Erdogan Warns Media Against Publishing ‘Harmful Content’
ANKARA (Al Jazeera/Middle East Eye) – President Recep Tayyip Erdogan has threatened Turkish media with reprisals if they disseminate content that damages the country’s core values.
In a notice published in the Official Gazette, he said measures were needed to protect Turkey’s “national culture” and prevent its children’s development “from being adversely affected as a result of exposure to harmful content on all written, verbal and visual media”.
Erdogan did not specify what such content was, but said legal action would be taken against “overt or covert activities through the media aimed at undermining our national and moral values and disrupting our family and social structure”.

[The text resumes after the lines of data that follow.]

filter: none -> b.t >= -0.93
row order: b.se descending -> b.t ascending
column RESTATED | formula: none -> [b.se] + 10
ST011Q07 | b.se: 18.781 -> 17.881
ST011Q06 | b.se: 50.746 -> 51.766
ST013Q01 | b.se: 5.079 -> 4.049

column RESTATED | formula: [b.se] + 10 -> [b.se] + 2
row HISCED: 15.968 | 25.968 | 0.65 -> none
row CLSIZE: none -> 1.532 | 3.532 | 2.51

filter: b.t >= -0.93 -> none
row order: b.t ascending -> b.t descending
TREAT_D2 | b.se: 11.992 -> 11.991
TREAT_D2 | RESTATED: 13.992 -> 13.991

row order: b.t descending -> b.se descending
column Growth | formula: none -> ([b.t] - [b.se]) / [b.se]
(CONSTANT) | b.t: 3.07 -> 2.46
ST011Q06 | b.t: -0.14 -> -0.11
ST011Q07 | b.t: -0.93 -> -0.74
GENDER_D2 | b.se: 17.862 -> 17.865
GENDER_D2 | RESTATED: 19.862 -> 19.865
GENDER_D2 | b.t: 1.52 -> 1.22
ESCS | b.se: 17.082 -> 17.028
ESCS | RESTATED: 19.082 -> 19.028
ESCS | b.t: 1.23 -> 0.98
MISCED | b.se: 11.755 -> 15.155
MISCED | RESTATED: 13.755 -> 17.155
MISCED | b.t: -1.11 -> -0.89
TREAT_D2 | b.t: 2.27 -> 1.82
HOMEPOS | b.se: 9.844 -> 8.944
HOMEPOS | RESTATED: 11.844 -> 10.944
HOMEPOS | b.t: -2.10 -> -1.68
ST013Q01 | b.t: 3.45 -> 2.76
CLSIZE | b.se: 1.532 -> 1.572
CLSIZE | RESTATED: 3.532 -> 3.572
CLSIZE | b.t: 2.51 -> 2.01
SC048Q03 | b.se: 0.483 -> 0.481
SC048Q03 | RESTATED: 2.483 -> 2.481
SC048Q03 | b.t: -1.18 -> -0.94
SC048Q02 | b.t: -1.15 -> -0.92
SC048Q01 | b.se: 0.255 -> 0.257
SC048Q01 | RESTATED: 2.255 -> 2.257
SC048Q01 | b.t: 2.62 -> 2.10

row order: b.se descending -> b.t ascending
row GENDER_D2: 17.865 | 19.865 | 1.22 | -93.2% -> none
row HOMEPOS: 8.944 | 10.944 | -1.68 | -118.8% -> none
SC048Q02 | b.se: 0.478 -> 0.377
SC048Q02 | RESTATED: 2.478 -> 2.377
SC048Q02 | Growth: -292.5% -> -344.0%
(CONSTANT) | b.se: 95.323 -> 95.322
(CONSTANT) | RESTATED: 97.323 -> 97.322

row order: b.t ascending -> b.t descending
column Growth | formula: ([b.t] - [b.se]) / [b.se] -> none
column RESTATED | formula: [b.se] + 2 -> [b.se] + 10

Turkey’s leader has been in power for nearly 20 years and has often criticized media content that is out of step with values espoused by his AK Party.
Turkey has in recent years also moved to increase media oversight, with about 90 percent of major media now owned by the state or close to the government.
The RTUK radio and television watchdog has sweeping oversight over all online content, which it also has the power to remove.
Statistics Chief Sacked, Justice
Minister Replaced
Erdogan has also sacked the head of the country’s statistics agency, according to a decree published on Saturday, after annual inflation figures angered both the pro-government and opposition camps.
Sait Erdal Dincer, head of the Turkish Statistical Institute (TUIK), came under fire after releasing data this month that put the annual inflation rate at a 19-year high of 36.1 percent.
The opposition said the figure was underreported, claiming that the real cost of living increases was at least twice as high.
But Erdogan reportedly criticised the statistics agency in private for publishing data that he felt overstated the scale of Turkey’s economic malaise, AFP reported.
Erdogan also appointed a new justice minister, naming former deputy prime minister Bekir Bozdag to replace veteran ruling party member Abdulhamit Gul.